A South Coast Threatened Species and Ecological Communities Regional Strategic Management Plan (Gilfillan et al. 2009b) was recently developed as part of an Australia-wide program to trial threatened species recovery planning at a regional scale. This strategic management plan covers the South Coast NRM Region, an area of 9.7 million hectares that includes 189 threatened species and ecological communities. It outlines a strategic approach for the region to improving the integration of threatened species recovery and threat abatement in order to increase the effectiveness and efficiency of threatened species recovery and decrease the need for individual species plans.
One of the recommendations of the strategic management plan is to develop recovery plans for smaller priority areas for threatened species conservation in the region. This current plan, the Fitzgerald Biosphere Recovery Plan, is the first of such plans for Western Australia to take a landscape approach to threatened species recovery and threat abatement planning. This Plan also incorporates broader biodiversity conservation issues into recovery planning.

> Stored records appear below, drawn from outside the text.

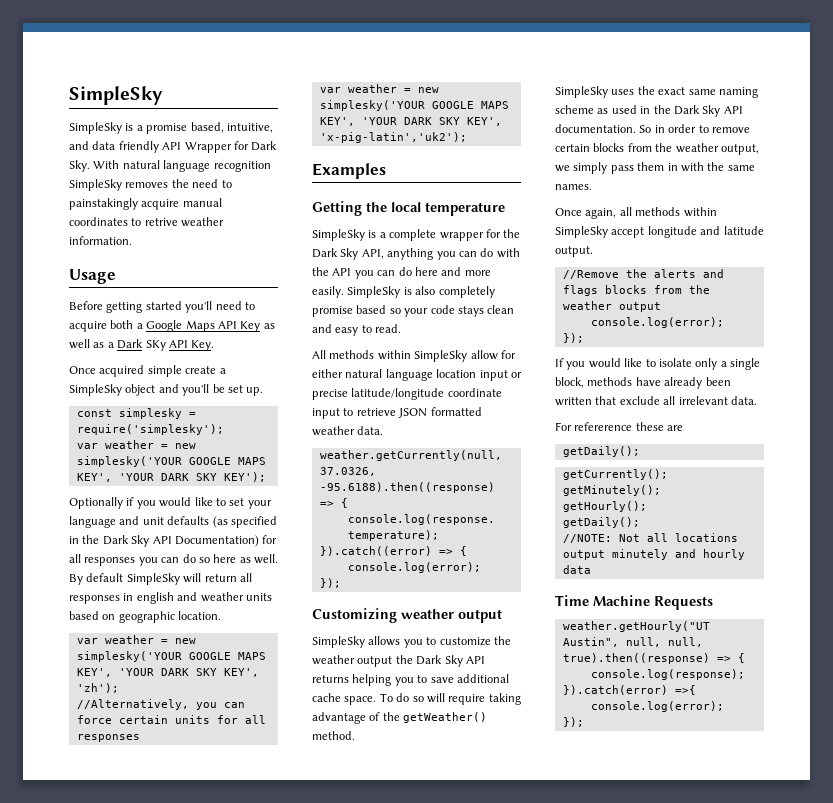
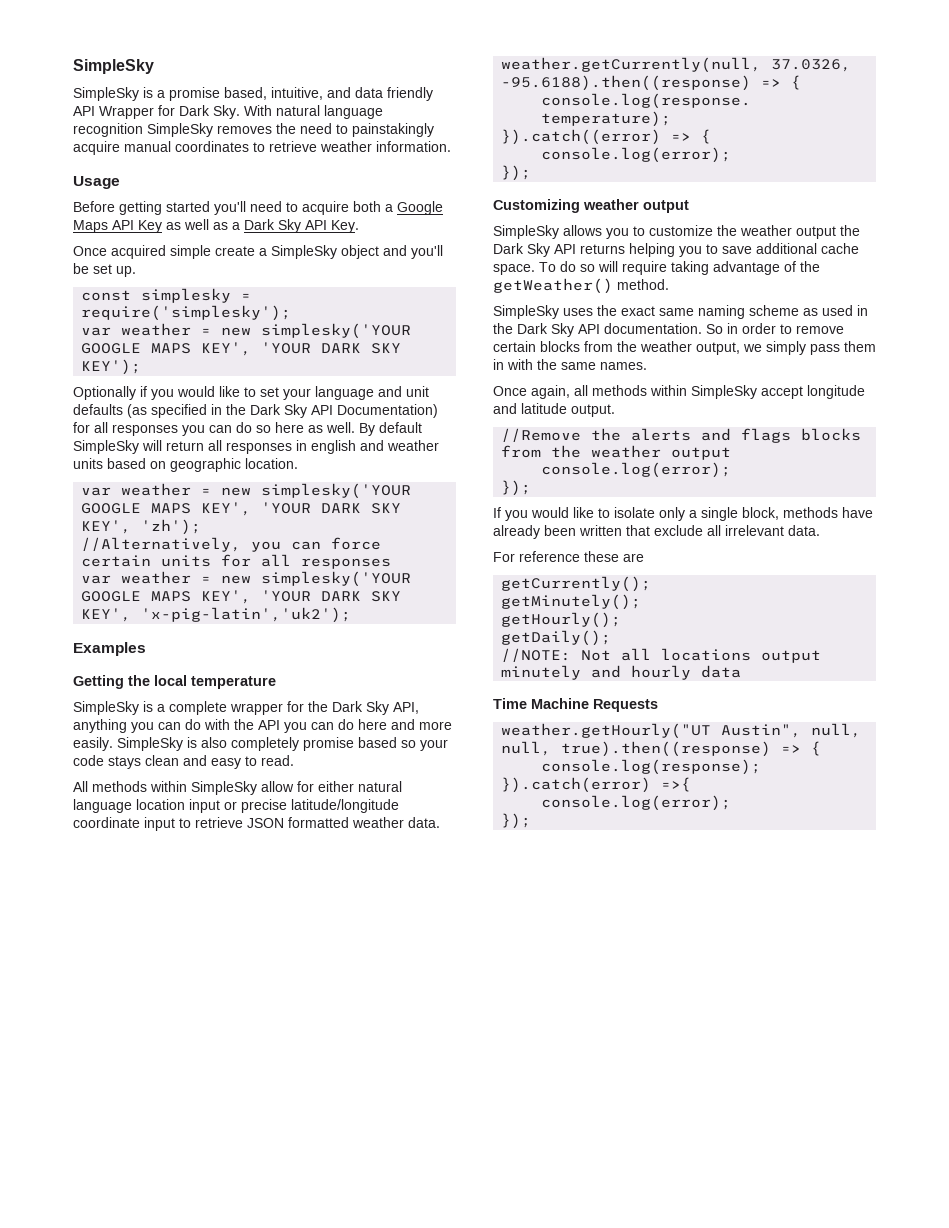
[144,218,178,226] retrive -> [269,141,317,152] retrieve
[145,340,166,351] SKy -> [278,219,301,233] Sky
[574,422,633,431] refererence -> [519,551,580,562] reference
[562,446,640,457] // getDaily(); -> (644, 557) none

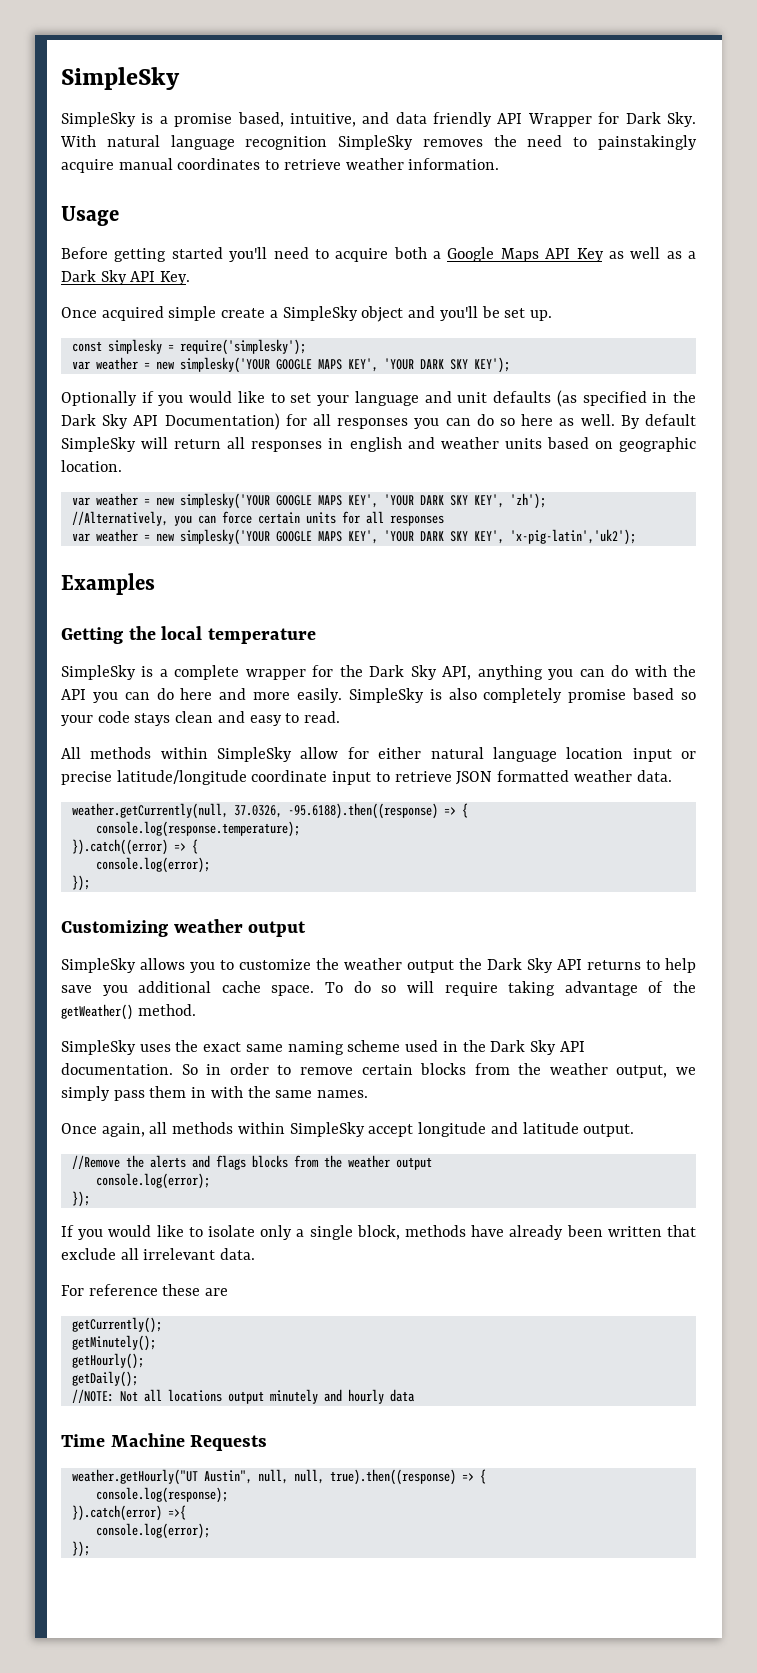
[629,243,752,257] helping you to save -> [646,958,696,973] [61,985,128,996] to help save you
[803,308,818,316] as -> (401, 1046) none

The Fitzgerald River National Park (FRNP) on the south coast of Western Australia, was designated a Biosphere Reserve under the UNESCO Man and the Biosphere (MAB) Programme in 1978, and is recognised for its relatively pristine state and high biological diversity, especially its flora (Figure ). Between 1978 and the present there have been a number of formal additions to the Park area and these are recognised by UNESCO as included within the designated Biosphere. A periodic review of Australia’s biosphere reserves in 2003 led to a recommendation from the MAB Bureau for a formal expansion to the Biosphere to take in areas where local landcare groups and landowners were already working in cooperation with the National Park managers, an approach which accords with the modern biosphere reserve concept.
Although the area beyond the core area (FRNP) has been not been formally extended to include buffer and transition zones, these zones have been nominally recognised in the IUCN journal Parks (Watson and Sanders, 1997) and are being managed to conserve biodiversity and promote sustainable development based on local community efforts and sound science. The recommendation to formalise the expansion has only recently been pursued through the formation of the community driven Biosphere Implementation Group. The combined area of the core area and buffer and transition zones encompasses approximately 1.3 million hectares, and collectively is called the Fitzgerald Biosphere for the purpose of this Plan.